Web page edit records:
□ □ □
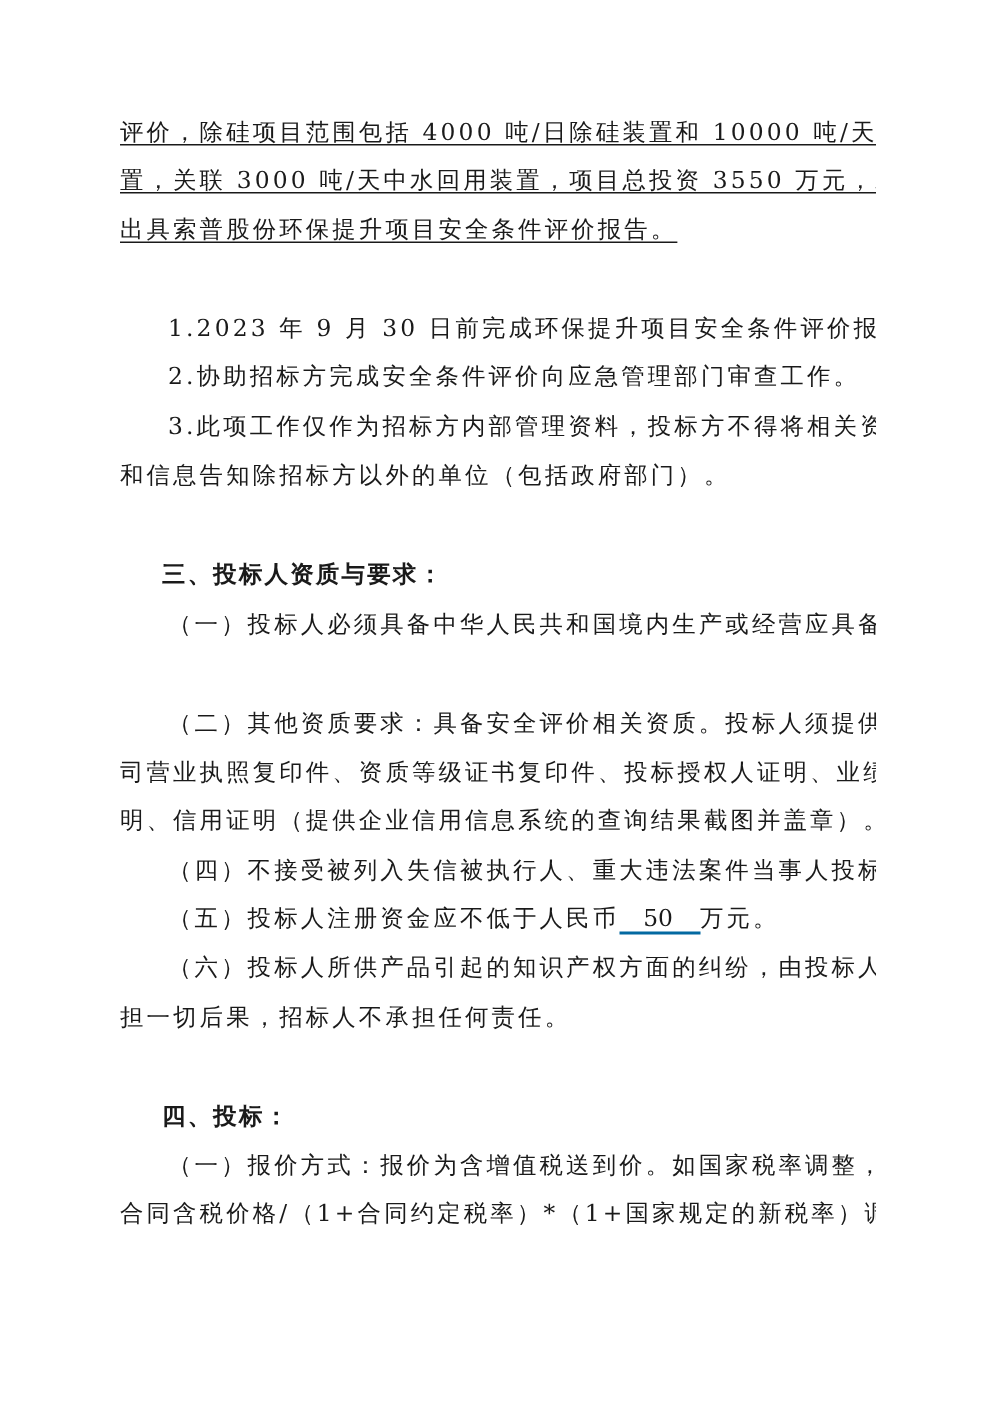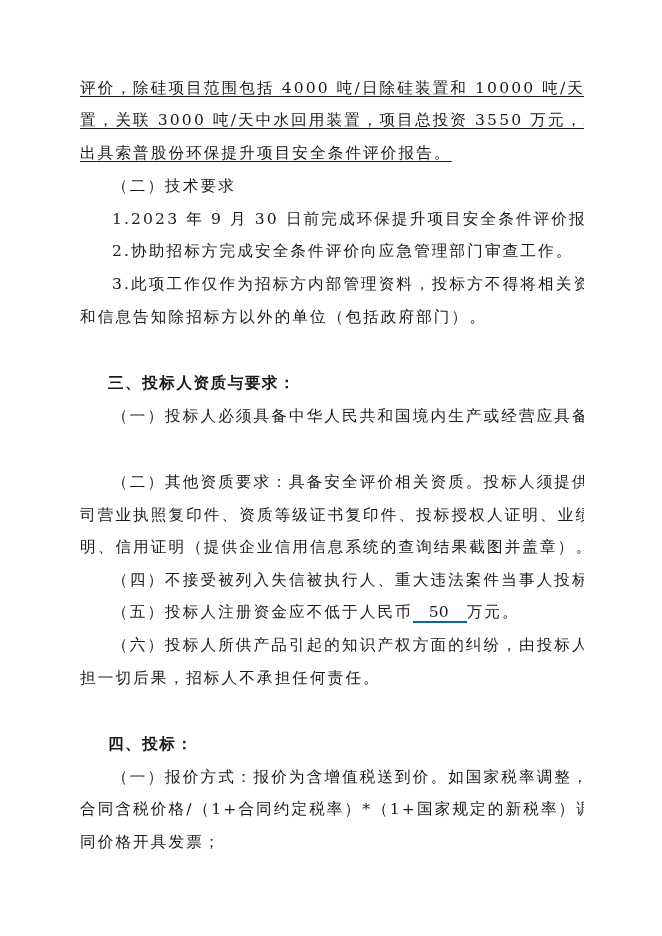--- a/index.html
+++ b/index.html
@@ -51,21 +51,20 @@
   </style>
 </head>
 <body>
 
 <div class="page">
 
   <div class="line" style="top:77px"><span class="u">评价，除硅项目范围包括 4000 吨/日除硅装置和 10000 吨/天降 SS 装</span></div>
   <div class="line" style="top:109px"><span class="u">置，关联 3000 吨/天中水回用装置，项目总投资 3550 万元，对该项目</span></div>
   <div class="line" style="top:142px"><span class="u">出具索普股份环保提升项目安全条件评价报告。</span></div>
 
-  <div class="line indent" style="top:175px">（二）技术要求</div>
   <div class="line indent" style="top:208px">1.2023 年 9 月 30 日前完成环保提升项目安全条件评价报告。</div>
   <div class="line indent" style="top:240px">2.协助招标方完成安全条件评价向应急管理部门审查工作。</div>
   <div class="line indent" style="top:273px">3.此项工作仅作为招标方内部管理资料，投标方不得将相关资料</div>
   <div class="line" style="top:306px">和信息告知除招标方以外的单位（包括政府部门）。</div>
 
   <div class="line heading h-indent" style="top:372px">三、投标人资质与要求：</div>
 
   <div class="line indent" style="top:405px">（一）投标人必须具备中华人民共和国境内生产或经营应具备的</div>
   <div class="line indent" style="top:471px">（二）其他资质要求：具备安全评价相关资质。投标人须提供公</div>
   <div class="line" style="top:504px">司营业执照复印件、资质等级证书复印件、投标授权人证明、业绩证</div>
@@ -76,15 +75,14 @@
     <span>（五）投标人注册资金应不低于人民币</span><span class="blank">50</span><span>万元。</span>
   </div>
 
   <div class="line indent" style="top:634px">（六）投标人所供产品引起的知识产权方面的纠纷，由投标人承</div>
   <div class="line" style="top:667px">担一切后果，招标人不承担任何责任。</div>
 
   <div class="line heading h-indent" style="top:733px">四、投标：</div>
 
   <div class="line indent" style="top:766px">（一）报价方式：报价为含增值税送到价。如国家税率调整，按</div>
   <div class="line" style="top:798px">合同含税价格/（1+合同约定税率）*（1+国家规定的新税率）调整合</div>
-  <div class="line" style="top:831px">同价格开具发票；</div>
 
 </div>
 
 </body></html>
□ □ □
> _DESCRIPTION OF THE TASK_
Where does the string "span" occur in the data above? Copy every line that holds it.

> _TASK OUTPUT_
   <div class="line" style="top:77px"><span class="u">评价，除硅项目范围包括 4000 吨/日除硅装置和 10000 吨/天降 SS 装</span></div>
   <div class="line" style="top:109px"><span class="u">置，关联 3000 吨/天中水回用装置，项目总投资 3550 万元，对该项目</span></div>
   <div class="line" style="top:142px"><span class="u">出具索普股份环保提升项目安全条件评价报告。</span></div>
     <span>（五）投标人注册资金应不低于人民币</span><span class="blank">50</span><span>万元。</span>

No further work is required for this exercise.